* _Exercise_
Where an image appears in the data, omit it and reproduce the rest exactly.

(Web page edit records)
★ ★ ★ ★ ★ ★ ★

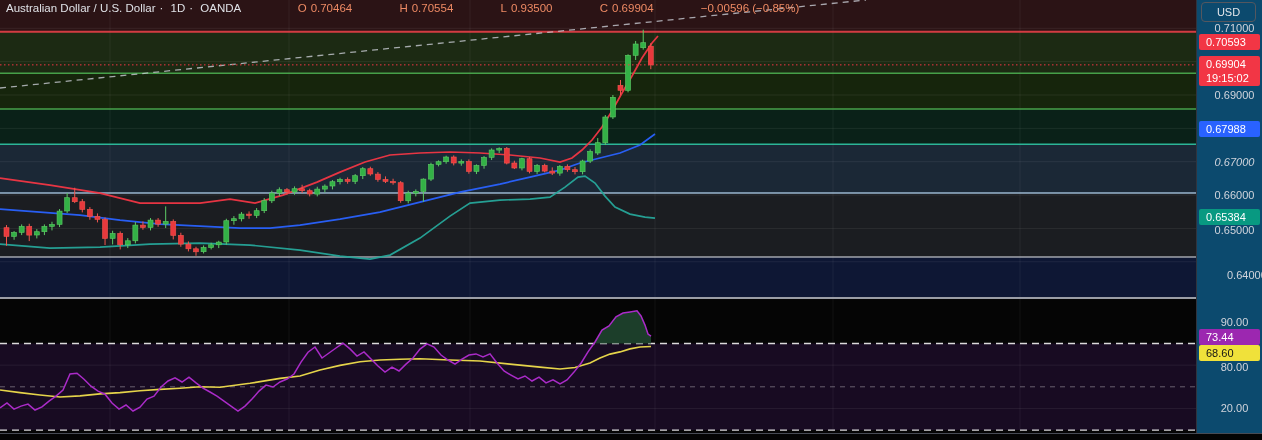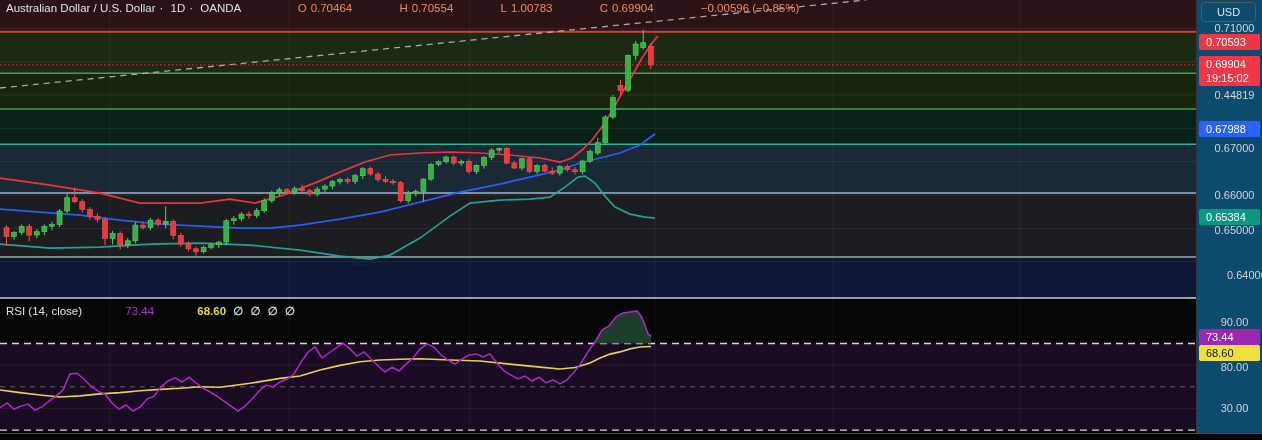"1.00783" span { text: 1.00783 -> 0.93500 }
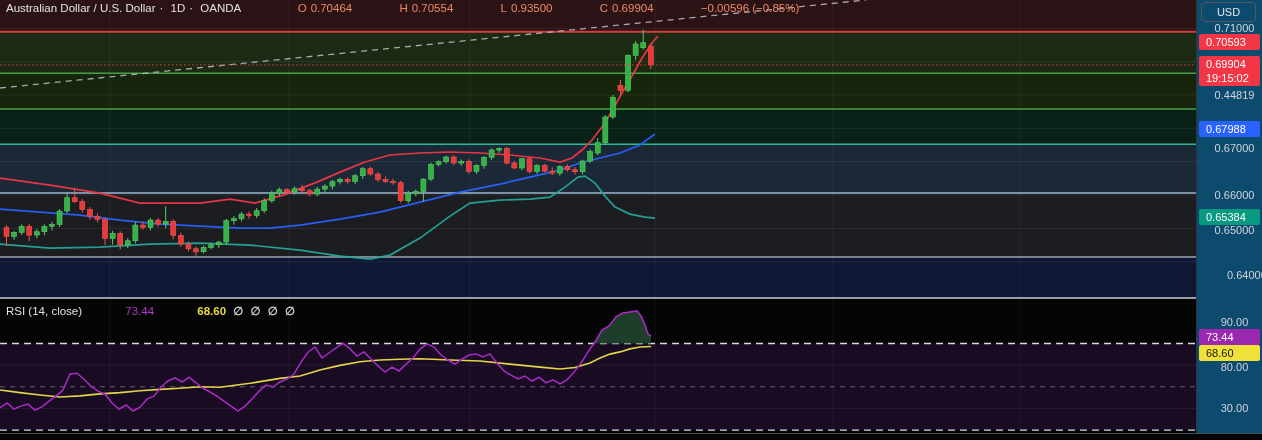"0.44819" div.axis-label { text: 0.44819 -> 0.69000 }
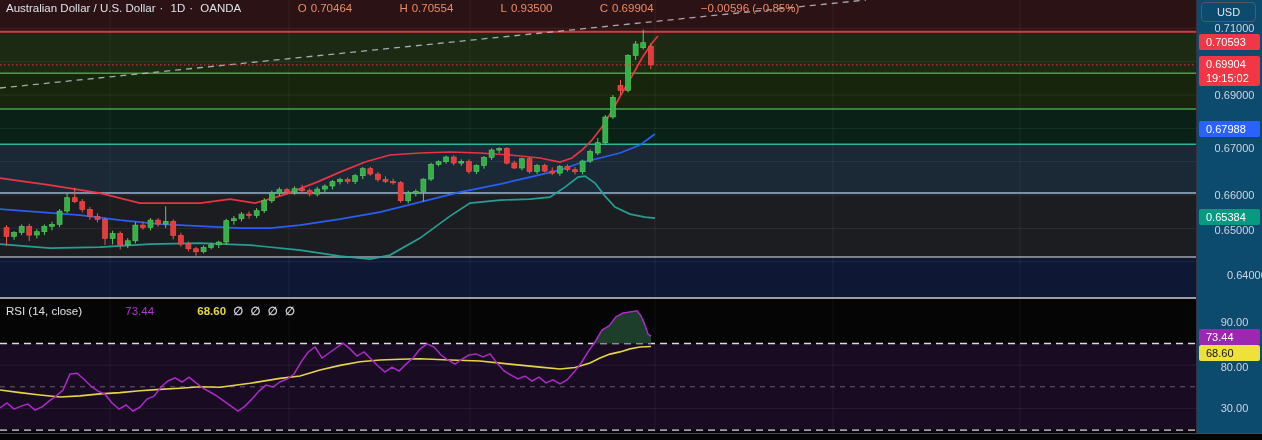"0.67000" div.axis-label { font-style: none -> italic; top: 141px -> 155px }
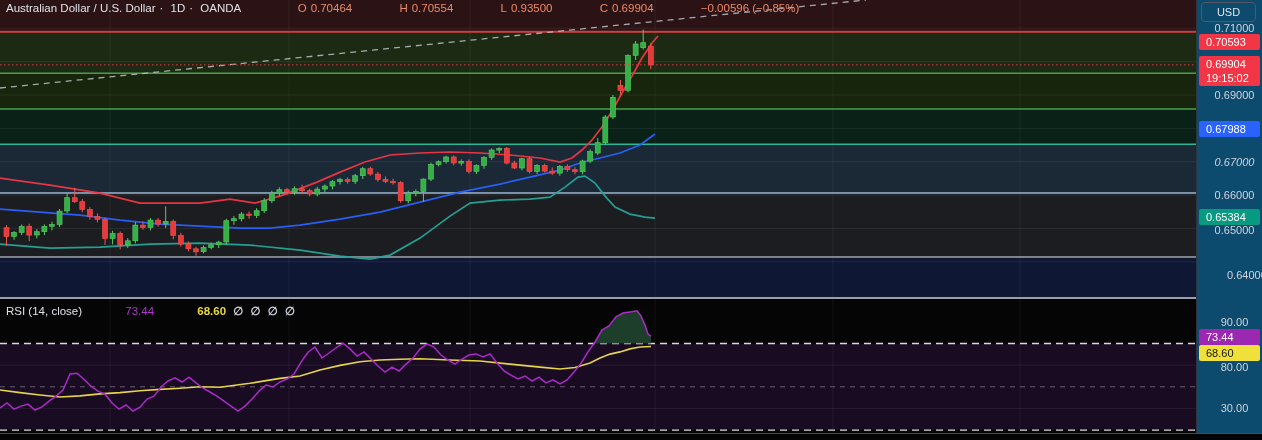"RSI (14, close) 73.44 68.60" div.overlay { html: <div> <span>RSI (14, close)</span> <span>73.44</span> <span>68.60</span> <span>∅</span> <span>∅</span> <span>∅</span> <span>∅</span> </div> -> none }
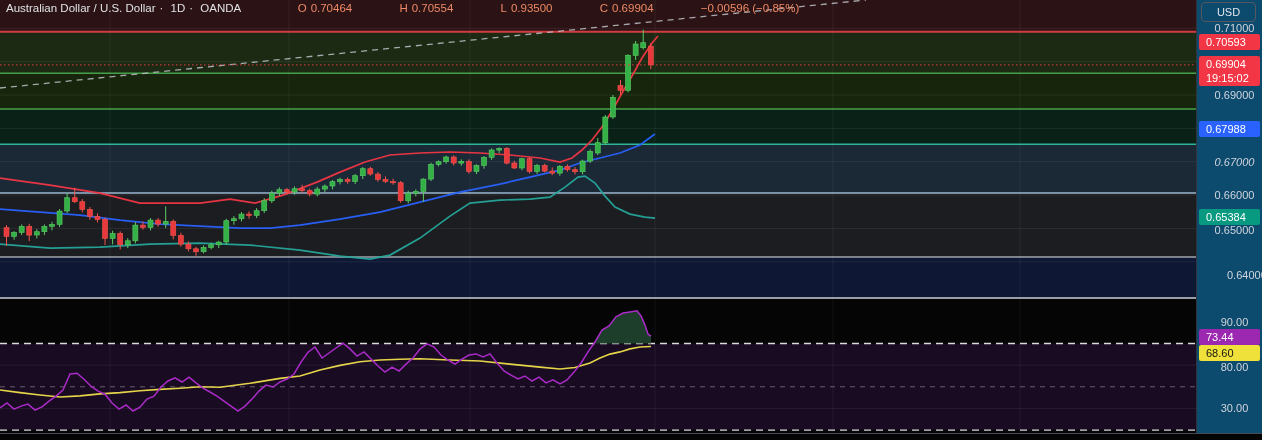"30.00" div.axis-label { text: 30.00 -> 20.00 }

★ ★ ★ ★ ★ ★ ★

* _Response box_
"1.00783" span { text: 1.00783 -> 0.93500 }
"0.44819" div.axis-label { text: 0.44819 -> 0.69000 }
"0.67000" div.axis-label { font-style: none -> italic; top: 141px -> 155px }
"RSI (14, close) 73.44 68.60" div.overlay { html: <div> <span>RSI (14, close)</span> <span>73.44</span> <span>68.60</span> <span>∅</span> <span>∅</span> <span>∅</span> <span>∅</span> </div> -> none }
"30.00" div.axis-label { text: 30.00 -> 20.00 }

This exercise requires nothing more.